Lawatscheck, C., Pickhardt, M., Grafl, A., Linkert, K., Polster, F., Mandelkow, E., et al. (2017). Gaining insights into specific drug formulation additives for solubilizing a potential Anti-Alzheimer disease drug B4A1. Macromolecular Bioscience, 17(10, S1): 1700109. doi:10.1002/mabi.201700109.

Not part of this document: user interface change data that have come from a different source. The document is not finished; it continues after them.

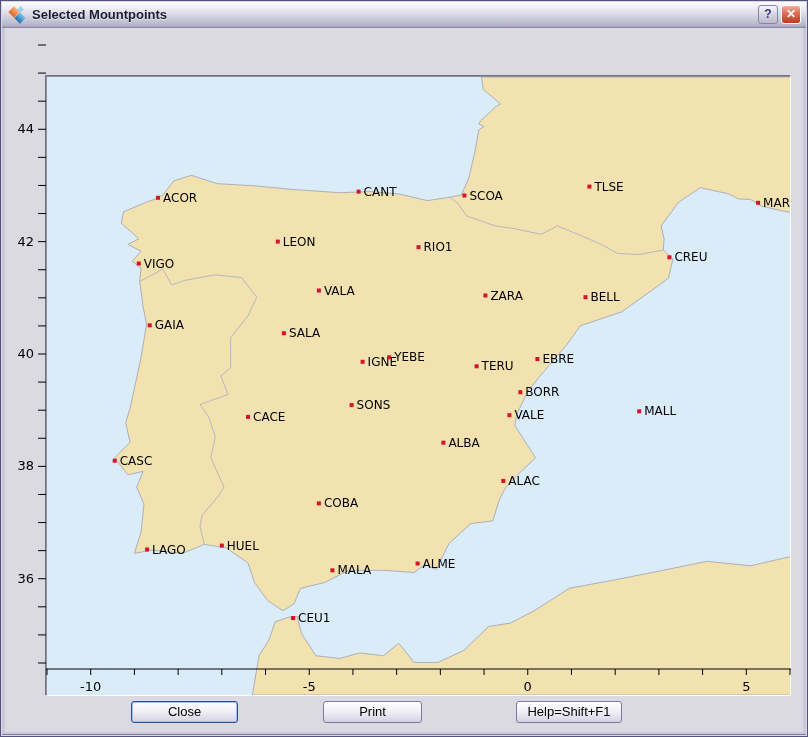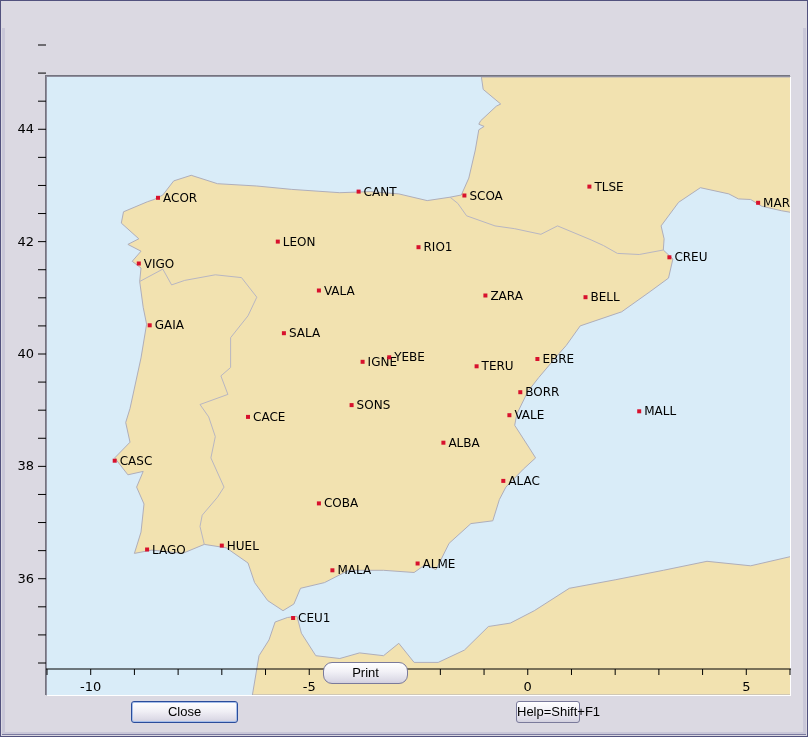--- a/index.html
+++ b/index.html
@@ -70,6 +70,16 @@
 
 <div class="window">
 
+  <div class="titlebar">
+    <div class="title-icon">
+      <div class="d1"></div>
+        <div class="d2"></div>
+        <div class="d3"></div>
+    </div>
+    <div class="title-text">Selected Mountpoints</div>
+    <div class="tb-btn tb-help">?</div>
+    <div class="tb-btn tb-close">✕</div>
+  </div>
 
   <div class="frame-left"></div>
   <div class="frame-right"></div>

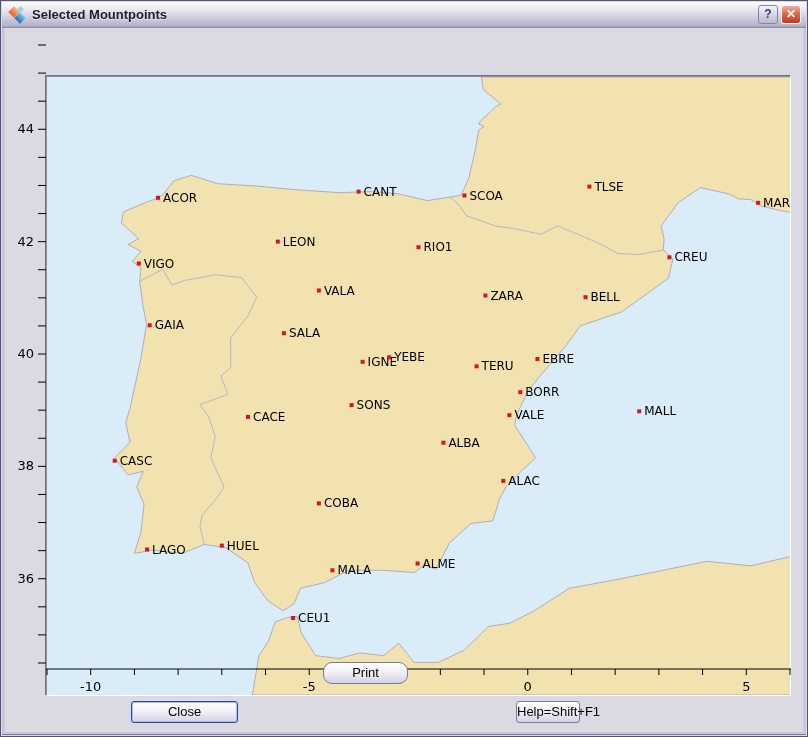--- a/index.html
+++ b/index.html
@@ -60,7 +60,7 @@
     box-shadow:inset 0 0 0 1px #A5BEEA;
   }
   .btn-close { left:130px; top:700px; width:107px; }
-  .btn-print { left:322px; top:661px; width:85px;border-radius:9px; }
+  .btn-print { left:322px; top:700px; width:99px; }
   .btn-help  { left:515px; top:700px; width:64px; }
 
   svg text { font-family:"DejaVu Sans", sans-serif; }

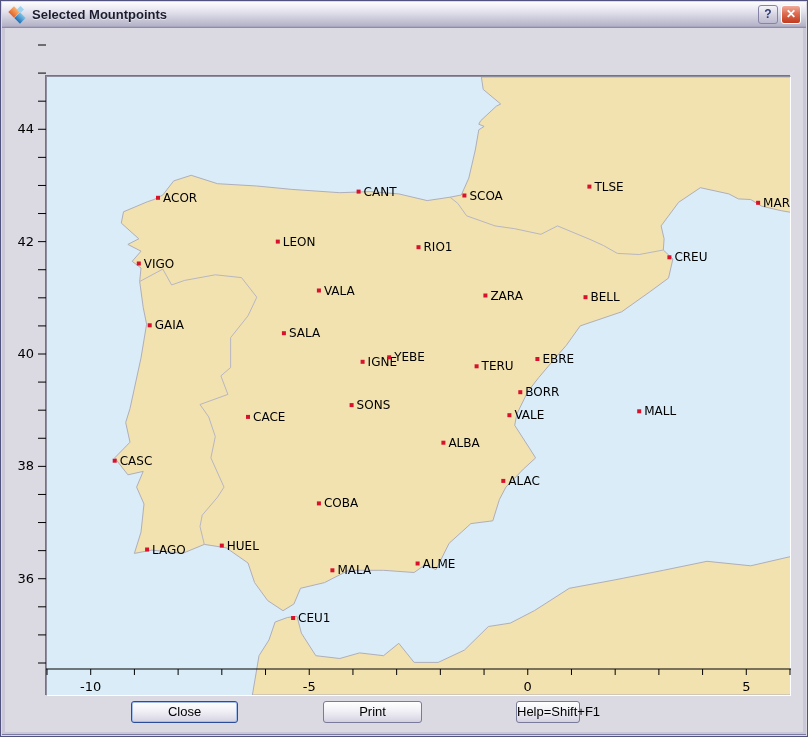--- a/index.html
+++ b/index.html
@@ -61,7 +61,7 @@
   }
   .btn-close { left:130px; top:700px; width:107px; }
   .btn-print { left:322px; top:700px; width:99px; }
-  .btn-help  { left:515px; top:700px; width:64px; }
+  .btn-help  { left:515px; top:700px; width:106px; }
 
   svg text { font-family:"DejaVu Sans", sans-serif; }
 </style>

Zitierlink: https://hdl.handle.net/21.11116/0000-0001-78D8-5

Zusammenfassung

The pharmacological profiles of small molecule drugs are often challenged by their poor water solubility. Sequence-defined peptides attached to poly(ethylene glycol) (PEG) offer opportunities to overcome these difficulties by acting as drug-specific formulation additives. The peptide-PEG conjugates enable specific, noncovalent drug binding via tailored peptide/drug interactions as well as provide water solubility and drug shielding by well-solvated PEG-blocks. A systematic set of specific solubilizers for B4A1 as a potential anti-Alzheimer disease drug is synthesized and variations involve the length of the PEG-blocks as well as the sequences of the peptidic drug-binding domain. The solubilizer/B4A1 complexes are studied in order to understand contributions of both PEG and peptide segments on drug payload capacities, drug/carrier aggregate sizes, and influences on inhibition of the Tau-protein aggregation in an in vitro assay.